He wasn’t an artist; he wasn’t a songwriter; nor was he an arranger or producer but recording engineer JOE TARISA  played a hugely important part in the evolution of modern pop in general and in the development of soul specifically. Sadly we are using the past tense because US media sources are reporting the passing of Joe Tarsia on Tuesday 1st November. Few details are at hand save that Joe was aged 88.

Born in Philadelphia in 1934, Joe began his working life as an engineer for the Philco company before working in a number of Philadelphia recording studios. He finally ended up working with that city’s premier label, Cameo Parkway, who, through the early/mid 60s, were hot with acts like Chubby Checker, Dee Dee sharp, the Dovells and Frankie Avalon. In 1967 Joe bravely decided to break out and work on his own. He took out all sorts of loans and bought the old Philadelphia Sound Plus Studios which he updated and renamed Sigma Sound. The studio’s opening in 1968 coincided with the rise of uber Philly producers Kenny Gamble and Leon Huff who, right away, took their growing roster of artists to the studio to cut their music. Thus Sigma Sound and the music of people like the O’Jays, Harold Melvin and the Blue Notes, Jerry Butler, Lou Rawls, the Three Degrees and many more became forever intertwined. Indeed Sigma became the beating heart of Philadelphia International. The success of the relationship led to other non-Philly acts  (like David Bowie, Elton John, BB King and The Four Tops) lining up to use the facility.

In 1976 Tarsia opened studios in New York where people like Steely Dan, Whitney Houston, Billy Joel and Paul Simon cut hit album after hit album.
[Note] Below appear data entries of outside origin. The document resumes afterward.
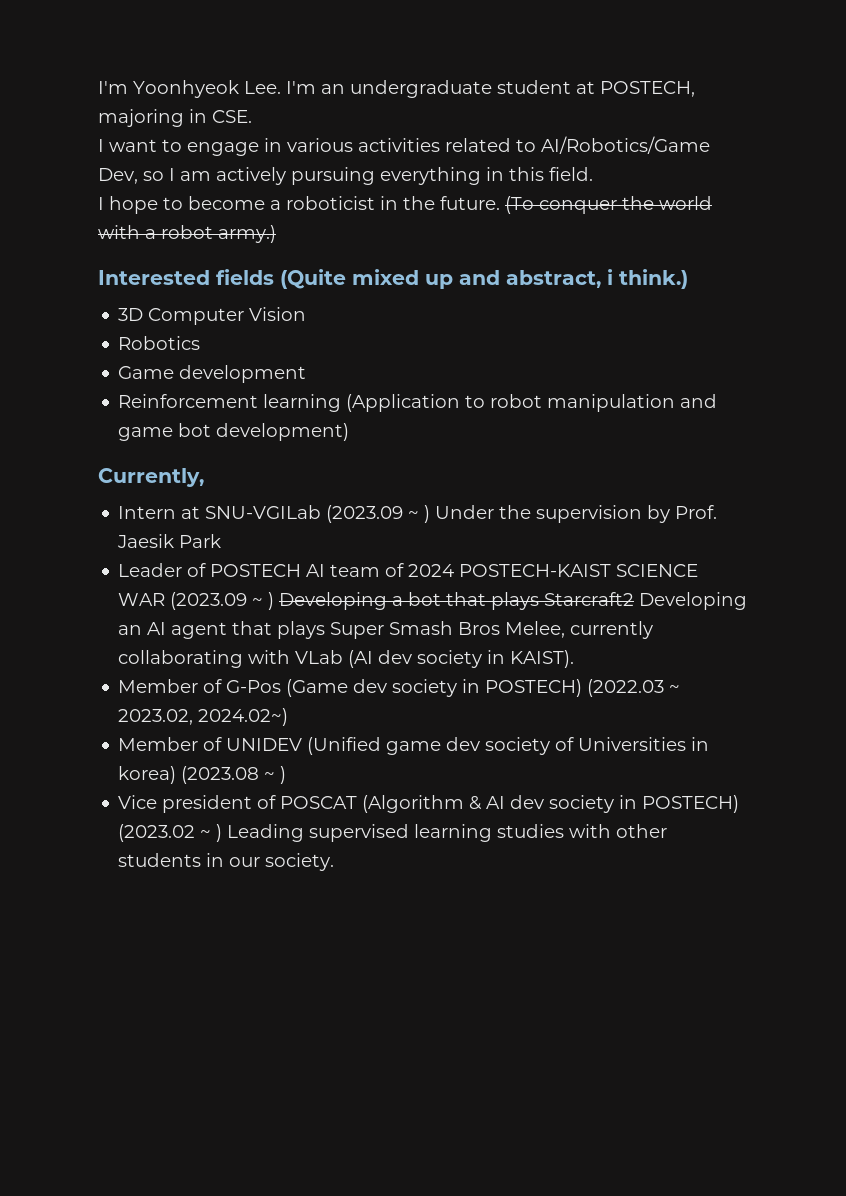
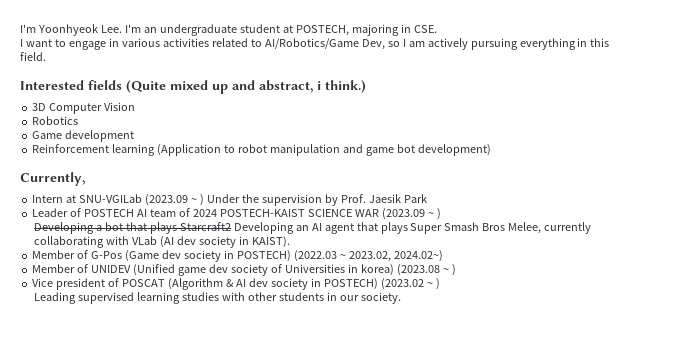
- I hope to become a roboticist in the future. (To conquer the world with a robot army.)
- Leader of POSTECH AI team of 2024 POSTECH-KAIST SCIENCE WAR (2023.09 ~ ) Developing a bot that plays Starcraft2 Developing an AI agent that plays Super Smash Bros Melee, currently collaborating with VLab (AI dev society in KAIST).
+ Leader of POSTECH AI team of 2024 POSTECH-KAIST SCIENCE WAR (2023.09 ~ )
+ Developing a bot that plays Starcraft2 Developing an AI agent that plays Super Smash Bros Melee, currently collaborating with VLab (AI dev society in KAIST).
- Vice president of POSCAT (Algorithm & AI dev society in POSTECH) (2023.02 ~ ) Leading supervised learning studies with other students in our society.
+ Vice president of POSCAT (Algorithm & AI dev society in POSTECH) (2023.02 ~ )
+ Leading supervised learning studies with other students in our society.

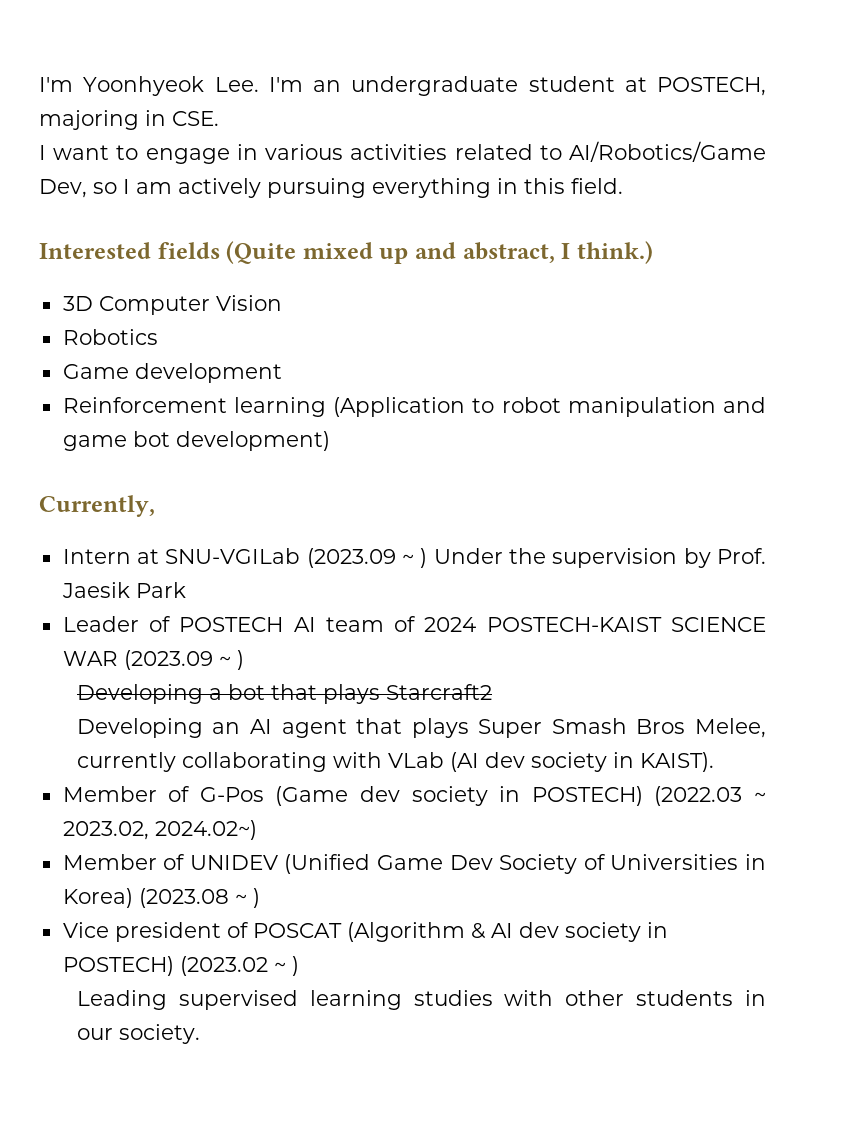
- Interested fields (Quite mixed up and abstract, i think.)
+ Interested fields (Quite mixed up and abstract, I think.)
- Developing a bot that plays Starcraft2 Developing an AI agent that plays Super Smash Bros Melee, currently collaborating with VLab (AI dev society in KAIST).
+ Developing a bot that plays Starcraft2
+ Developing an AI agent that plays Super Smash Bros Melee, currently collaborating with VLab (AI dev society in KAIST).
- Member of UNIDEV (Unified game dev society of Universities in korea) (2023.08 ~ )
+ Member of UNIDEV (Unified Game Dev Society of Universities in Korea) (2023.08 ~ )

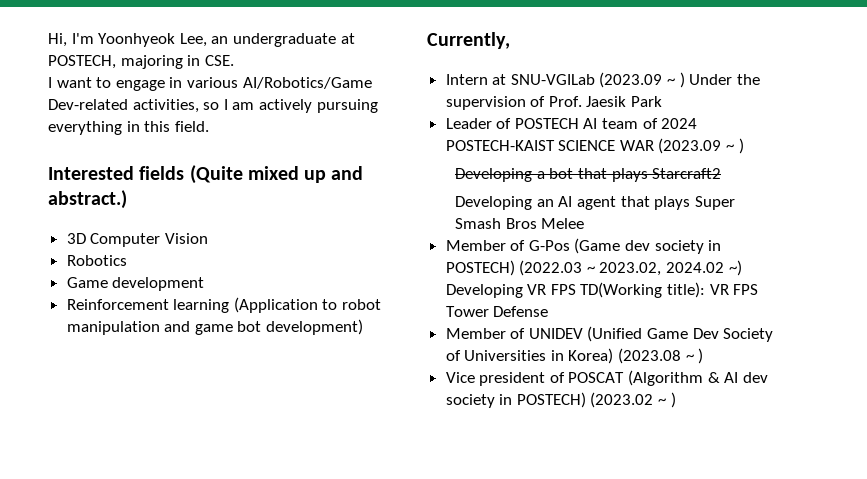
- I'm Yoonhyeok Lee. I'm an undergraduate student at POSTECH, majoring in CSE.
+ Hi, I'm Yoonhyeok Lee, an undergraduate at POSTECH, majoring in CSE.
- I want to engage in various activities related to AI/Robotics/Game Dev, so I am actively pursuing everything in this field.
+ I want to engage in various AI/Robotics/Game Dev-related activities, so I am actively pursuing everything in this field.
- Interested fields (Quite mixed up and abstract, I think.)
+ Interested fields (Quite mixed up and abstract.)
- Intern at SNU-VGILab (2023.09 ~ ) Under the supervision by Prof. Jaesik Park
+ Intern at SNU-VGILab (2023.09 ~ ) Under the supervision of Prof. Jaesik Park
- Developing an AI agent that plays Super Smash Bros Melee, currently collaborating with VLab (AI dev society in KAIST).
+ Developing an AI agent that plays Super Smash Bros Melee
- Member of G-Pos (Game dev society in POSTECH) (2022.03 ~ 2023.02, 2024.02~)
+ Member of G-Pos (Game dev society in POSTECH) (2022.03 ~ 2023.02, 2024.02 ~) Developing VR FPS TD(Working title): VR FPS Tower Defense
- Leading supervised learning studies with other students in our society.

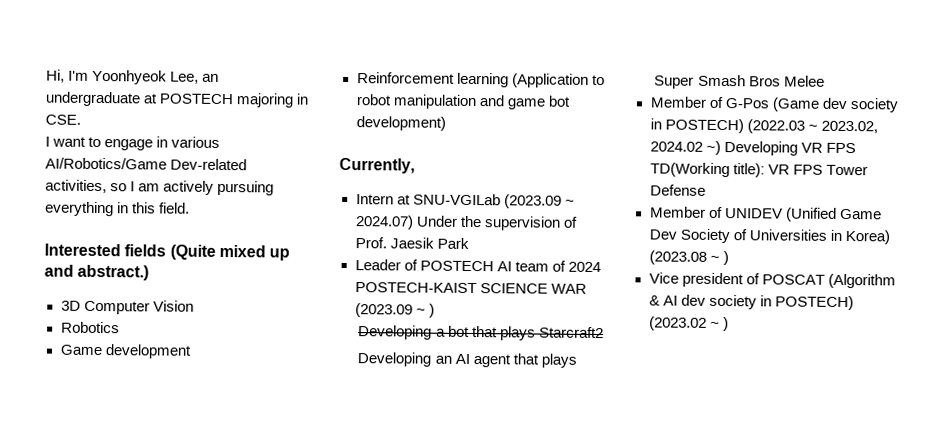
- Hi, I'm Yoonhyeok Lee, an undergraduate at POSTECH, majoring in CSE.
+ Hi, I'm Yoonhyeok Lee, an undergraduate at POSTECH majoring in CSE.
- Intern at SNU-VGILab (2023.09 ~ ) Under the supervision of Prof. Jaesik Park
+ Intern at SNU-VGILab (2023.09 ~ 2024.07) Under the supervision of Prof. Jaesik Park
In the 1990s Joe stepped back a little allowing his son Michael to take the lead in the studio while he worked as a lecturer. The New York studios closed in the mid-90s while the original Philadelphia studio closed in 2003. Joe Tarsia won multiple awards including being inducted into the Musicians Hall of Fame and Museum in 2016. More importantly maybe, he’s credited  with working on over 150 Gold and Platinum Records! Yesterday the great Tom Moulton wrote: “Joe gave Soul music the tuxedos to wear when the Philadelphia Sound was being created.”